I sit by the cutting on the beaconsfield line.
Hes watching me watching the trains go by.
And they move so fast --- boy, they really fly.
Hes still watching me watching you watching the
Trains go by.
And the way he stares --- feel like locking my door
And pulling my phone from the wall.
His eyes, like lights from a laser, burn
Making my hair stand --- making the goose-bumps crawl.
Hes watching me watching you watching him
Watching me
Im watching you watching him watching me
Watching stares.
At the cocktail party with a bucks fizz in my hand
I feel him watching me watching the girls go by.
And they move so smooth without even trying.
Hes still watching me watching you watching the
Trains go by.
And the crowd thins and he moves up close but he doesnt speak.

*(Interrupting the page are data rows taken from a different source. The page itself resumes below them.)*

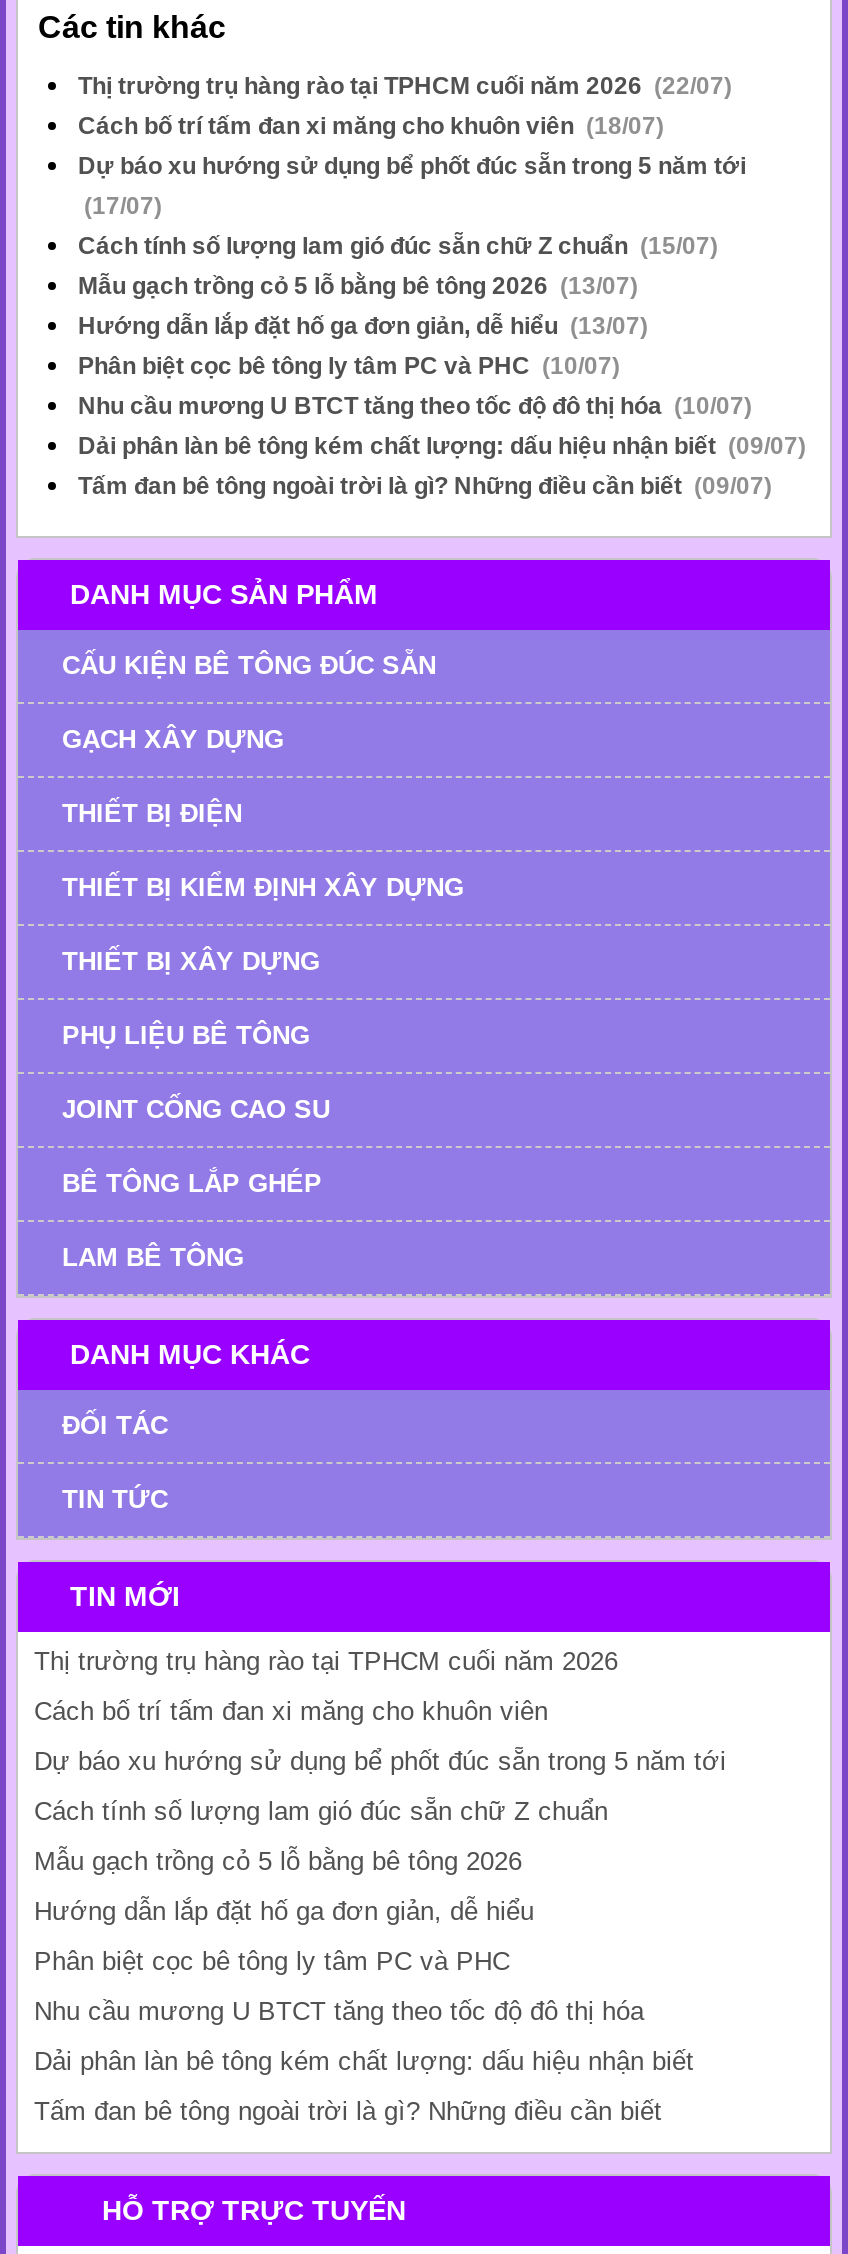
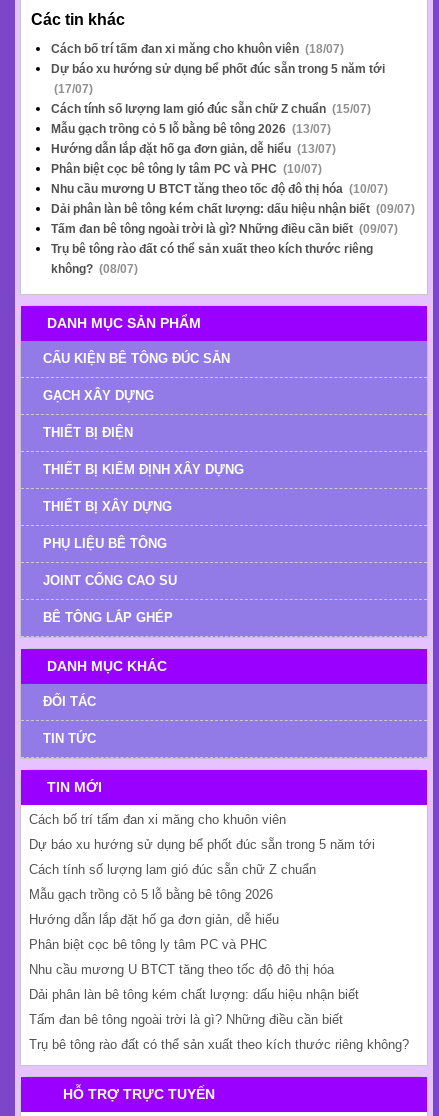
- Thị trường trụ hàng rào tại TPHCM cuối năm 2026 (22/07)

+ Trụ bê tông rào đất có thể sản xuất theo kích thước riêng
+ không? (08/07)

moved down: DANH MỤC SẢN PHẨM | CẤU KIỆN BÊ TÔNG ĐÚC SẴN | GẠCH XÂY DỰNG | ... | JOINT CỐNG CAO SU | BÊ TÔNG LẮP GHÉP

- LAM BÊ TÔNG

- Thị trường trụ hàng rào tại TPHCM cuối năm 2026

moved up: Cách bố trí tấm đan xi măng cho khuôn viên | Dự báo xu hướng sử dụng bể phốt đúc sẵn trong 5 năm tới | Cách tính số lượng lam gió đúc sẵn chữ Z chuẩn | ... | Dải phân làn bê tông kém chất lượng: dấu hiệu nhận biết | Tấm đan bê tông ngoài trời là gì? Những điều cần biết

+ Trụ bê tông rào đất có thể sản xuất theo kích thước riêng không?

I have to look the other way.
But curiosity gets the better part of me and I peek:
Got two drinks in his hand --- see his lips move ---
What the hells he trying to say.
Hes watching me watching you watching him
Watching me.
Im watching you watching him watching me
Watching stares.
Hes watching me watching you watching him
Watching me.
Hes watching me watching you watching
The trains go by.
Hes watching me watching you watching him
Watching me.
Hes watching me watching you watching him watching me.
Hes watching me watching you watching him watching me watching him watching.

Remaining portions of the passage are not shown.